(Web page revision data)
▬▬▬▬▬▬▬▬▬▬

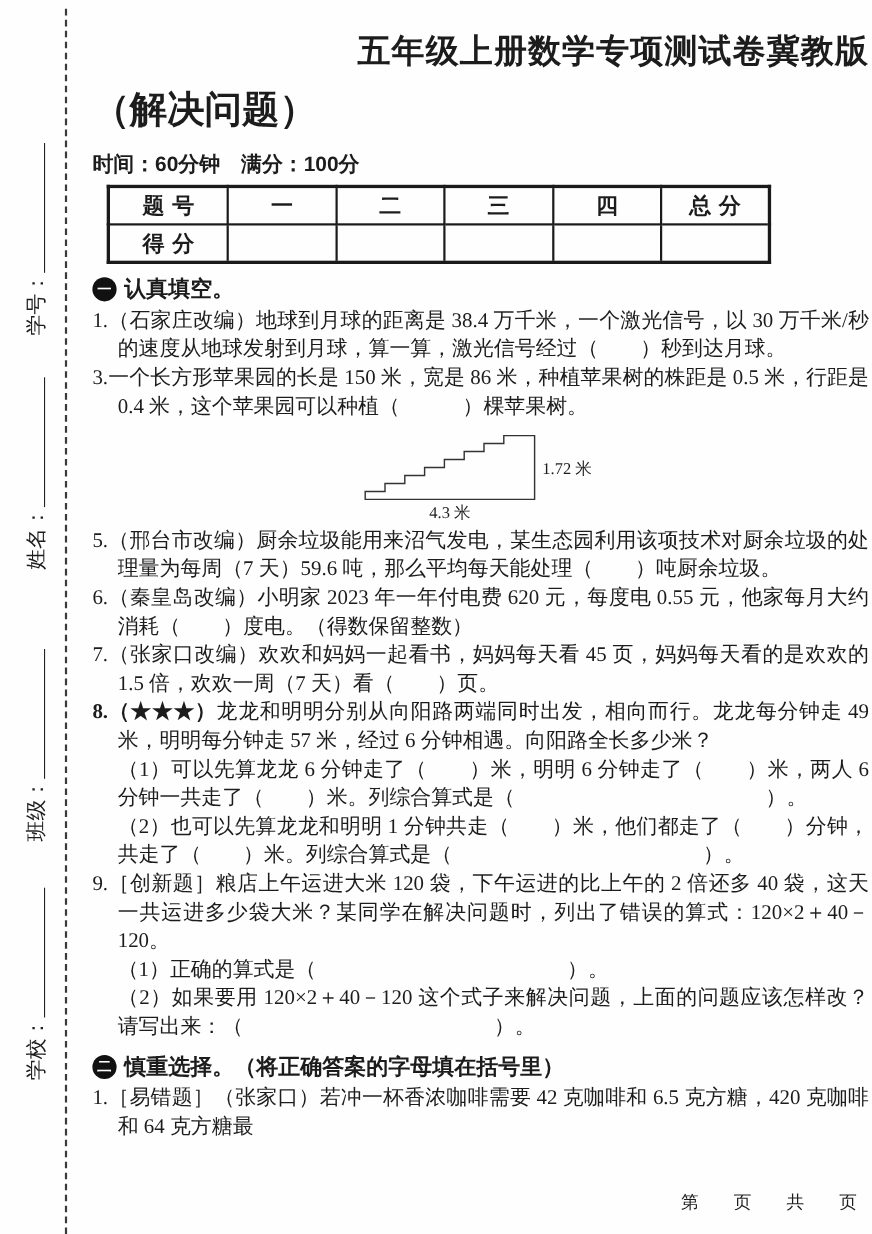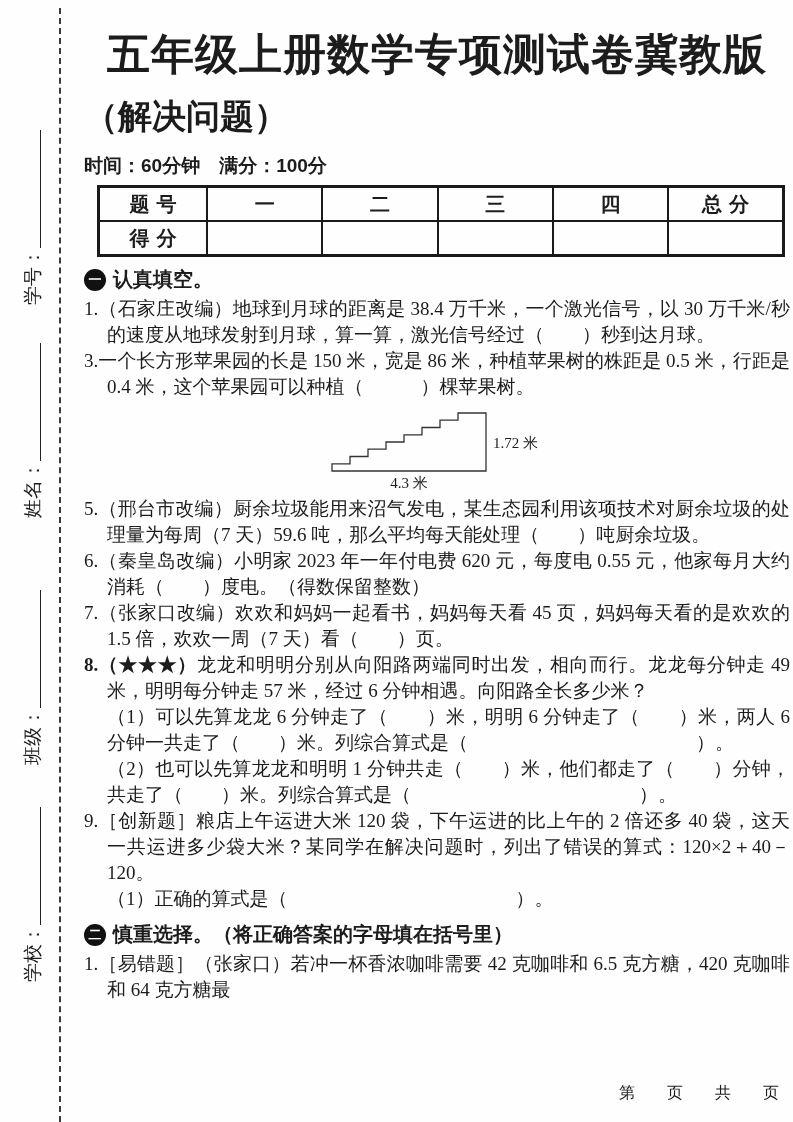--- a/index.html
+++ b/index.html
@@ -25,7 +25,7 @@
   
   .main { position:absolute; left:84px; top:0; width:706px; }
   .title {
-    margin:26px 0 0 0; text-align:center; font-size:43px; font-weight:bold;
+    margin:26px 0 0 0; text-align:right; font-size:30px; font-weight:bold;
     font-family:"Liberation Sans","DejaVu Sans",sans-serif; letter-spacing:1px;
   }
   .subtitle {

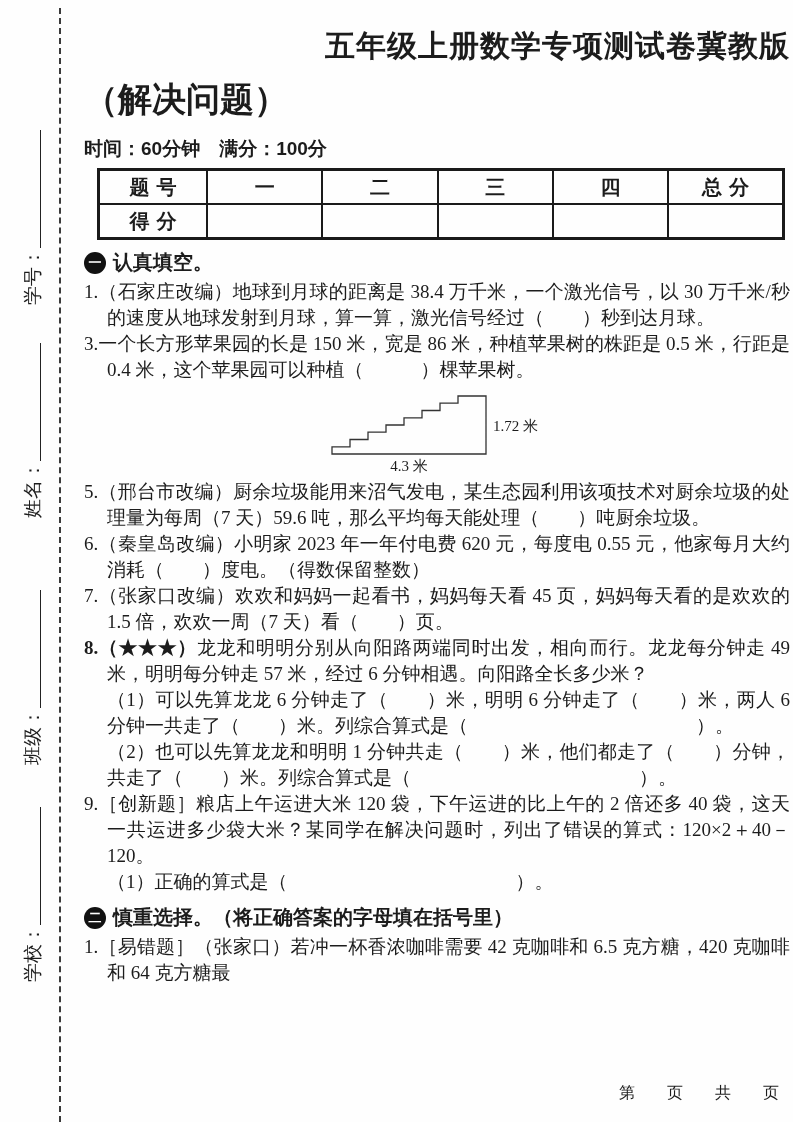--- a/index.html
+++ b/index.html
@@ -39,7 +39,7 @@
   
   table.score {
     border-collapse:collapse; margin:6px 0 0 13px;
-    width:688px; table-layout:fixed;
+    width:604px; table-layout:fixed;
   }
   table.score td {
     border:2px solid #1a1a1a; height:30px; text-align:center;

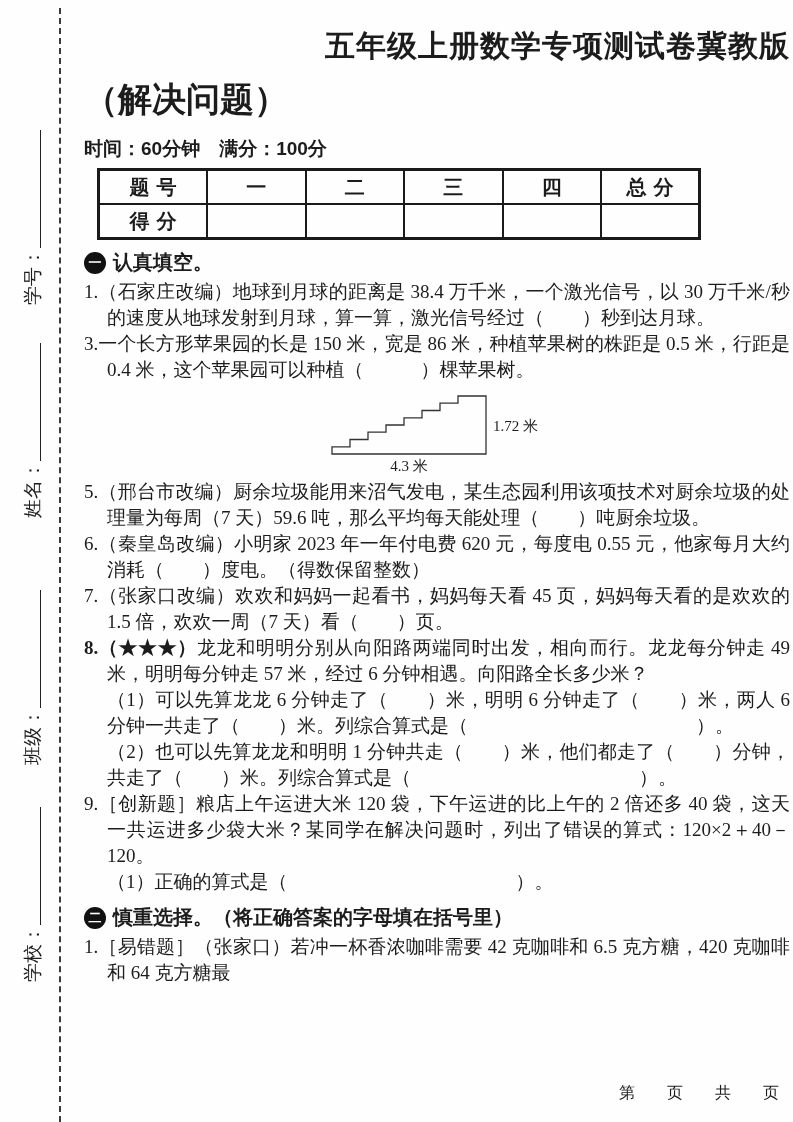--- a/index.html
+++ b/index.html
@@ -158,6 +158,7 @@
     <div class="q">
       <p class="lead"><span class="qnum">9.</span><span>［创新题］粮店上午运进大米 120 袋，下午运进的比上午的 2 倍还多 40 袋，这天一共运进多少袋大米？某同学在解决问题时，列出了错误的算式：120×2＋40－120。</span></p>
       <p class="sub">（1）正确的算式是（　　　　　　　　　　　　）。</p>
+      <p class="sub">（2）如果要用 120×2＋40－120 这个式子来解决问题，上面的问题应该怎样改？请写出来：（　　　　　　　　　　　　）。</p>
     </div>
 
     <div class="sec-header">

▬▬▬▬▬▬▬▬▬▬

Directions for this task:
If a line in the records above holds the string "fixed", copy it out.

Written answer:
-    width:688px; table-layout:fixed;
+    width:604px; table-layout:fixed;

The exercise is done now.